* _RECORDS_:
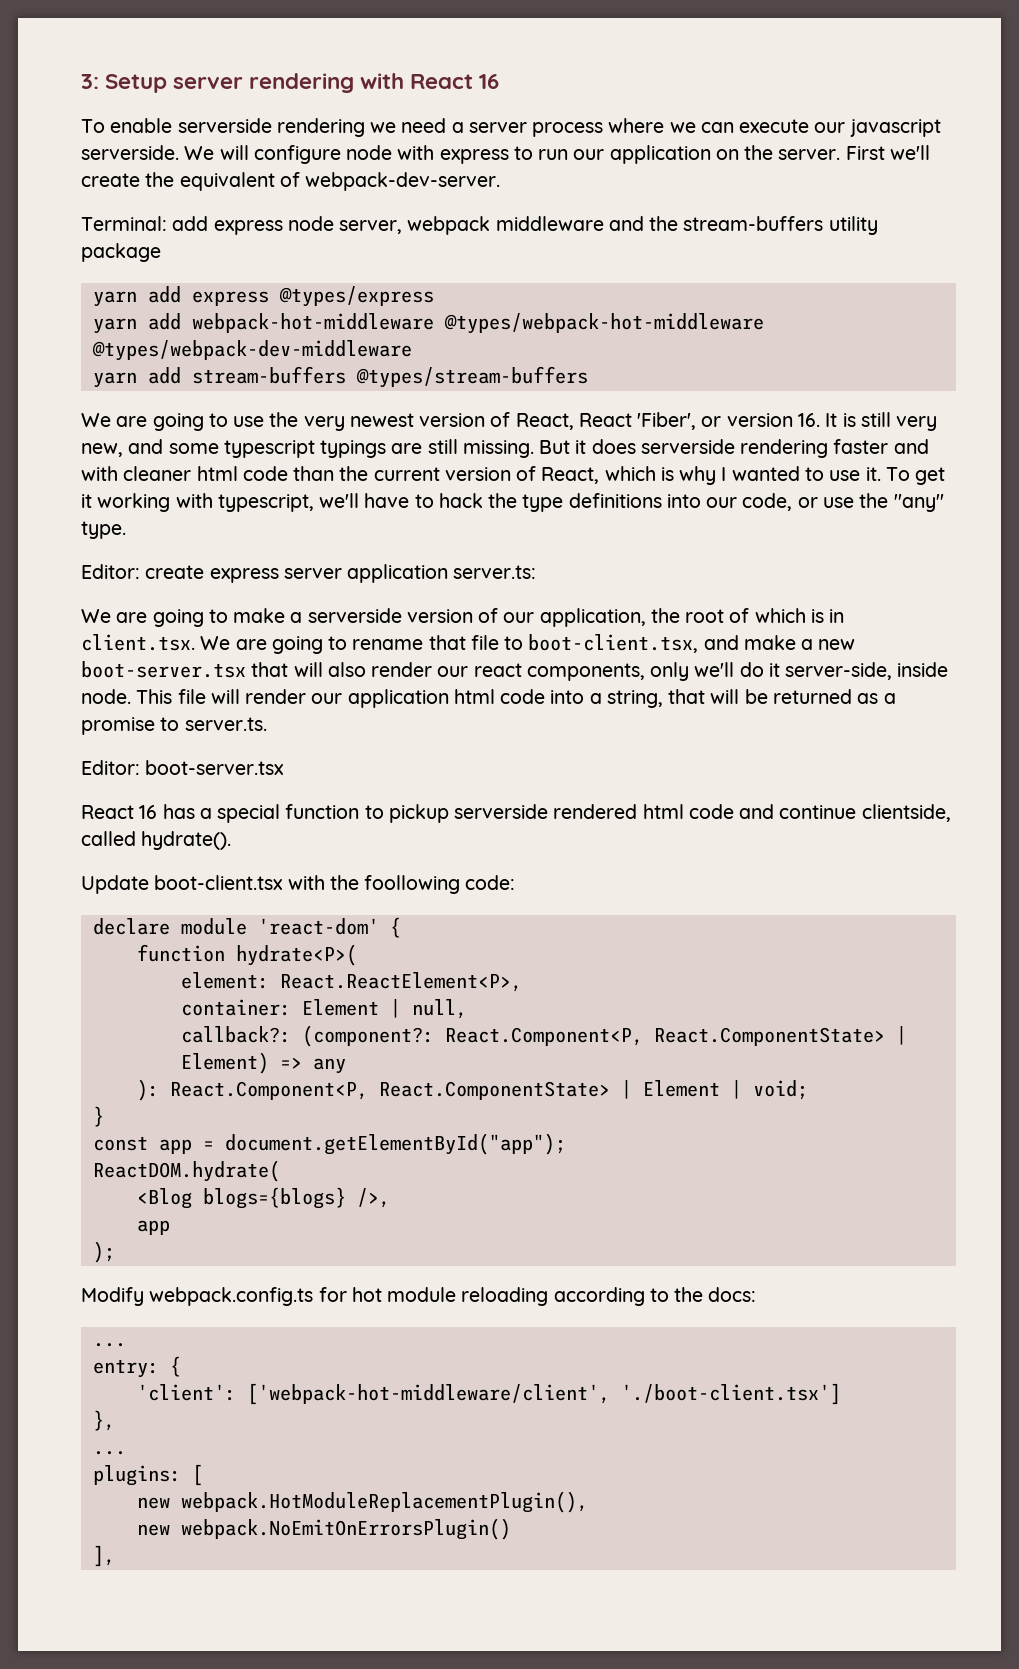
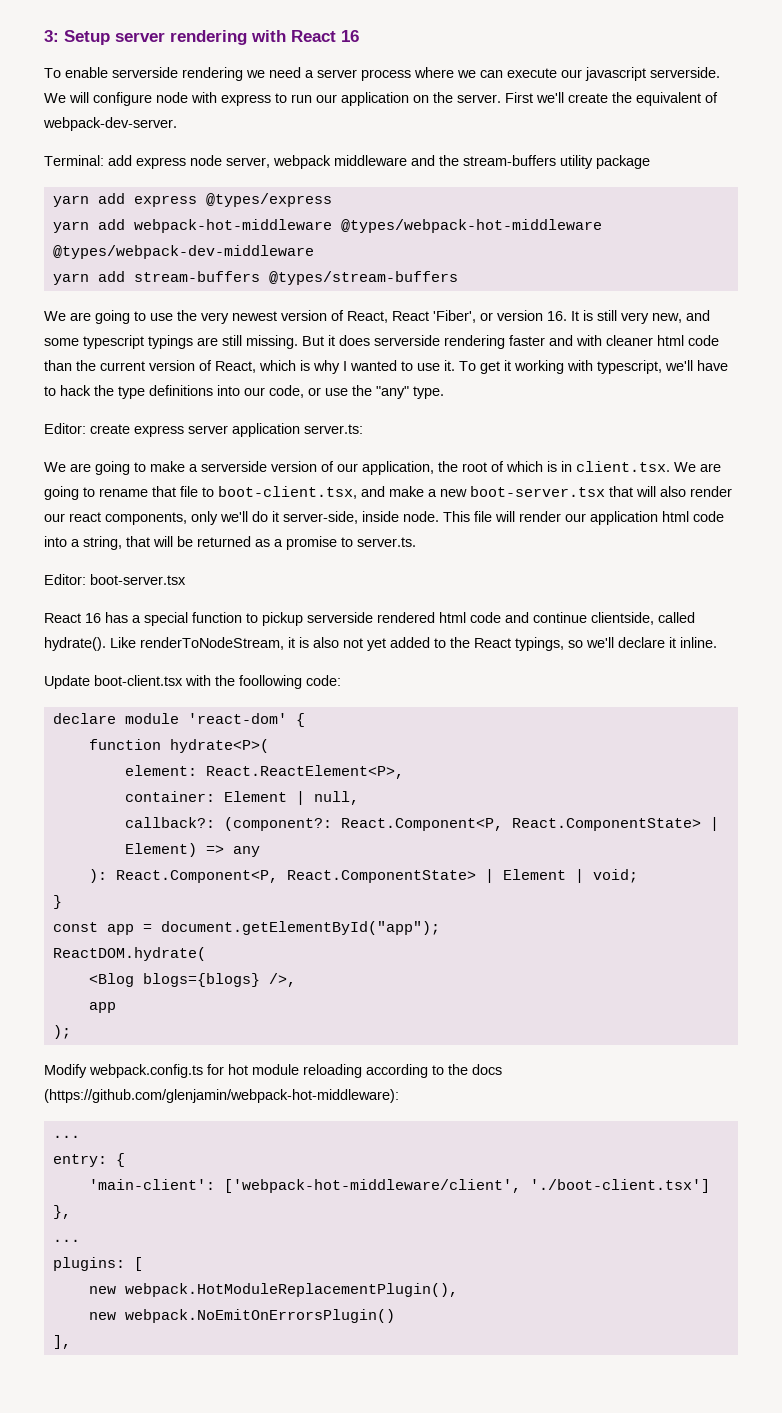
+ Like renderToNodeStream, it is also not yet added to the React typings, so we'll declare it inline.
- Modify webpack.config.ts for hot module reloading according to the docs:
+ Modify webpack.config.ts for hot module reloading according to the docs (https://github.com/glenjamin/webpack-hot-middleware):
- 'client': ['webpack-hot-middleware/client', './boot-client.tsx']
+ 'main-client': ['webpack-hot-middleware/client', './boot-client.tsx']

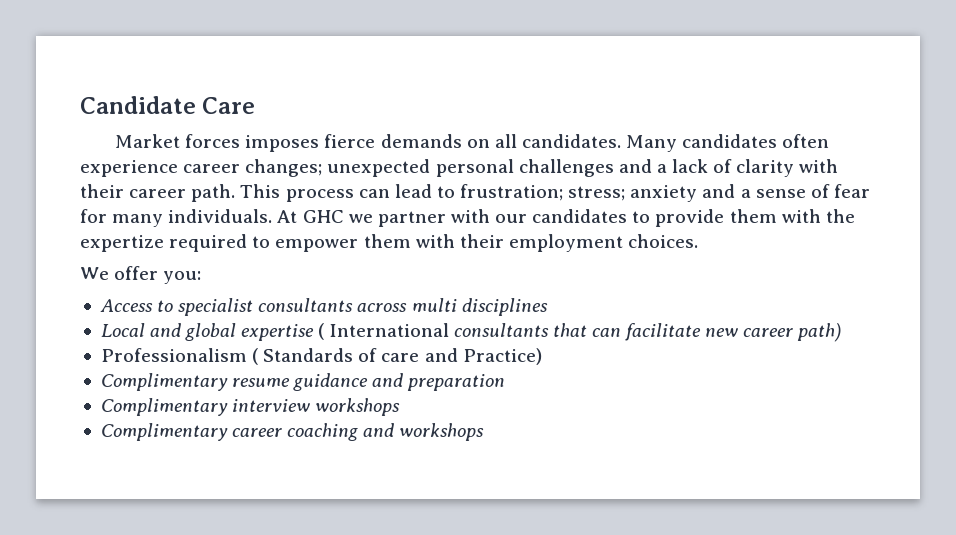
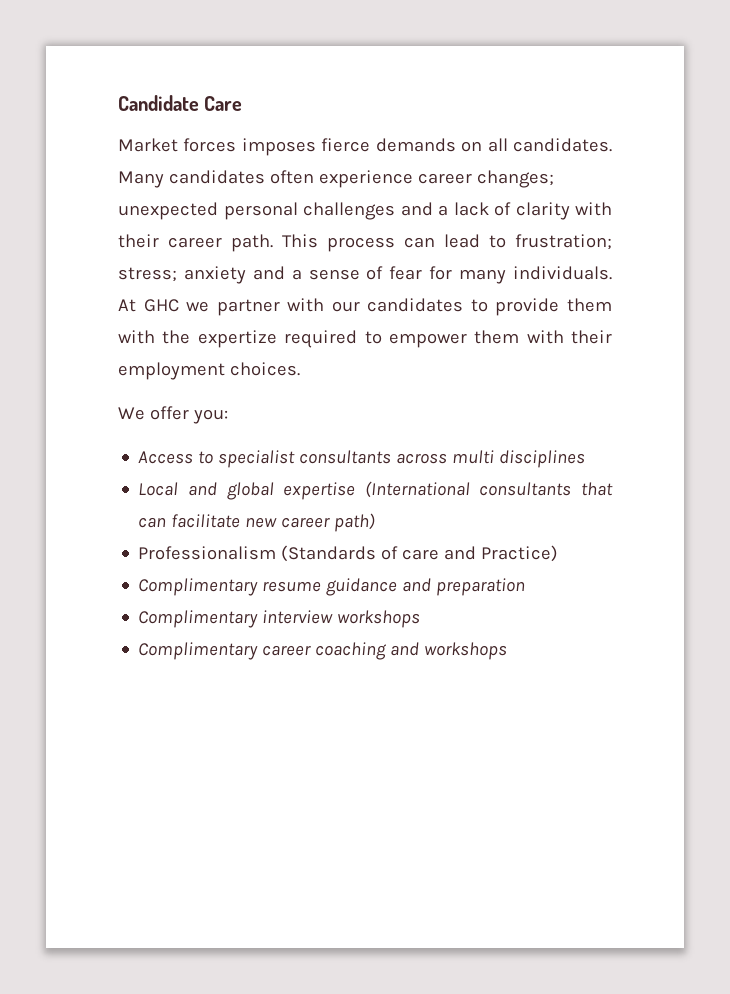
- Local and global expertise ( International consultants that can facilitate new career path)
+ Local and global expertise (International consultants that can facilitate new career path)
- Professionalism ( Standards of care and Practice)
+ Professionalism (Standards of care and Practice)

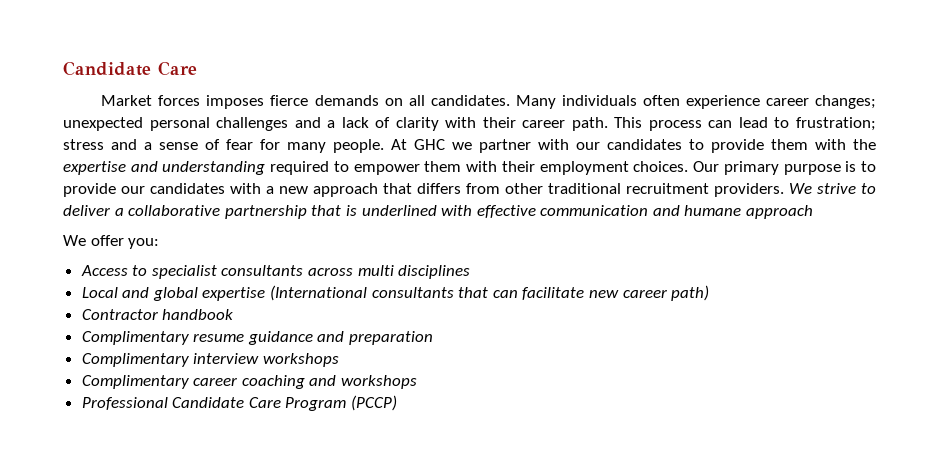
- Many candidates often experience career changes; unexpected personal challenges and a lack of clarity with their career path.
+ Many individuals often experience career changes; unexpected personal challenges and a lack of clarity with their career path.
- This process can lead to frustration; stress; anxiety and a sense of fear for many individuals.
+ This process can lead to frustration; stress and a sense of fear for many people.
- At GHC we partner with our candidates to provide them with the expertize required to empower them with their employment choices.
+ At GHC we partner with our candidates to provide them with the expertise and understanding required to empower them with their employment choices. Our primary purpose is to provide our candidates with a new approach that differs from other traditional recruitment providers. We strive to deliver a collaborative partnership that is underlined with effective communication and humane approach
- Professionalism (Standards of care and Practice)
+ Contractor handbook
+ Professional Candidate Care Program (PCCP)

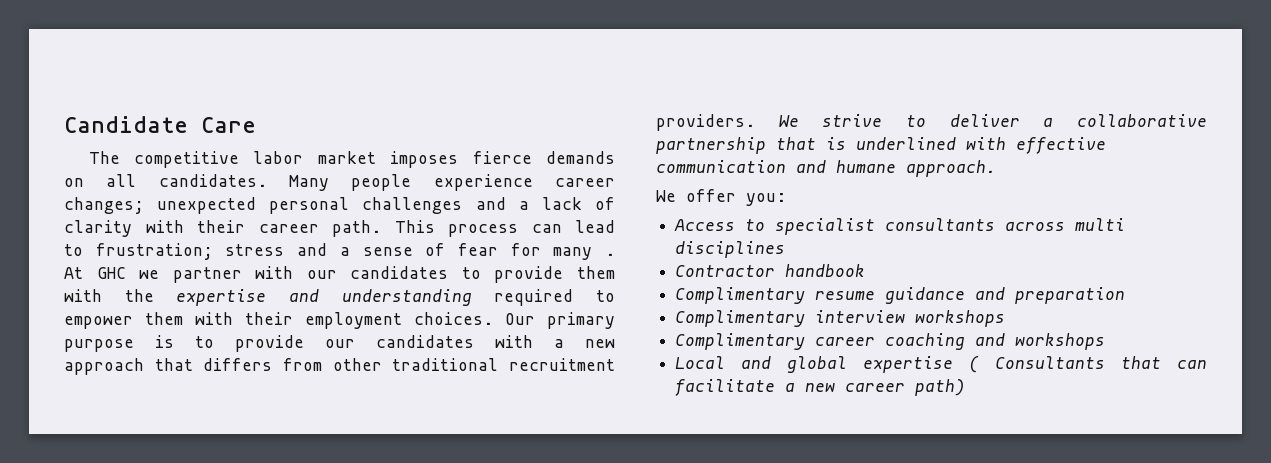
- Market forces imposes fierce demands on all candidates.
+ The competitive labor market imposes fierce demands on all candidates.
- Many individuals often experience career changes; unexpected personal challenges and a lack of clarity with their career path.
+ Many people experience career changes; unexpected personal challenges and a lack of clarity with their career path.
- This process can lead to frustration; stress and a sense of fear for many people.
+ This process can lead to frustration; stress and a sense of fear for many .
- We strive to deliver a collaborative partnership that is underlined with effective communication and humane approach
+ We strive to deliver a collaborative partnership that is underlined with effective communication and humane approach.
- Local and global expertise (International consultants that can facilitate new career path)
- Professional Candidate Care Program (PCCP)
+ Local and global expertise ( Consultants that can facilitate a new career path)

* _ACTIVITY_:
Where the string "fierce" occurs in the data, return the whole line.

* _RESULT OF THIS TASK_:
- Market forces imposes fierce demands on all candidates.
+ The competitive labor market imposes fierce demands on all candidates.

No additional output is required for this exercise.